Exercise objective: For the data below, restate word for word only the lines from the line containing "[65,616,356,630] ../../../commands/cmd/etl/etl ->" through the line containing "[88,1127,209,1139] ClaimAccount ->", both ends included.

Provided records:
------------

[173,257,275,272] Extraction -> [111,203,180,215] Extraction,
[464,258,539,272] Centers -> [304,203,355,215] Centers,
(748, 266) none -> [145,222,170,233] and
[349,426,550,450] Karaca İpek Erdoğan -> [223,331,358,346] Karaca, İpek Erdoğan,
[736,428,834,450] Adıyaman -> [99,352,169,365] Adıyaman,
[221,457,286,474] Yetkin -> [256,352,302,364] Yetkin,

------------

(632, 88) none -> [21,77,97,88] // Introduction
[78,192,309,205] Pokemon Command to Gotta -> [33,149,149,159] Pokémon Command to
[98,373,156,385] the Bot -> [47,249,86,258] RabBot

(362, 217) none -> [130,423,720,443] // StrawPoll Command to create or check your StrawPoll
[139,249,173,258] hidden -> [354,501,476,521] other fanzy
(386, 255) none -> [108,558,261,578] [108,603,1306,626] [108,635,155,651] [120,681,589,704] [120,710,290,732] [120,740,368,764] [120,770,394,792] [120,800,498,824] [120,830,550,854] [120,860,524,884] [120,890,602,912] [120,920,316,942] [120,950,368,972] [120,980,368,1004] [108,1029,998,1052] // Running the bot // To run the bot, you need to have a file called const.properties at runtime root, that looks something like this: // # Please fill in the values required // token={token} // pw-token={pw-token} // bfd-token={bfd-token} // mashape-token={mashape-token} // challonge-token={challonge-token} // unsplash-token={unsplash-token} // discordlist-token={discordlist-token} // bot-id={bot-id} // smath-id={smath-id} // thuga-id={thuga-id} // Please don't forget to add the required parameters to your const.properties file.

------------

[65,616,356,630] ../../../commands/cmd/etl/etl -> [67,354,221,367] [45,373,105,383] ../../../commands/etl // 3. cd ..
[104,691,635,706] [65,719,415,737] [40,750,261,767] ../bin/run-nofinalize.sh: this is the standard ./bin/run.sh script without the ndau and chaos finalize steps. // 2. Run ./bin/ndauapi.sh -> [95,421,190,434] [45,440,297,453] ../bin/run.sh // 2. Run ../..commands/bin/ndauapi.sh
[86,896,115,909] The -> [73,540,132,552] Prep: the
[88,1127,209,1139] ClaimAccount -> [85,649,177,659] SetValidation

------------

Task solution:
[65,616,356,630] ../../../commands/cmd/etl/etl -> [67,354,221,367] [45,373,105,383] ../../../commands/etl // 3. cd ..
[104,691,635,706] [65,719,415,737] [40,750,261,767] ../bin/run-nofinalize.sh: this is the standard ./bin/run.sh script without the ndau and chaos finalize steps. // 2. Run ./bin/ndauapi.sh -> [95,421,190,434] [45,440,297,453] ../bin/run.sh // 2. Run ../..commands/bin/ndauapi.sh
[86,896,115,909] The -> [73,540,132,552] Prep: the
[88,1127,209,1139] ClaimAccount -> [85,649,177,659] SetValidation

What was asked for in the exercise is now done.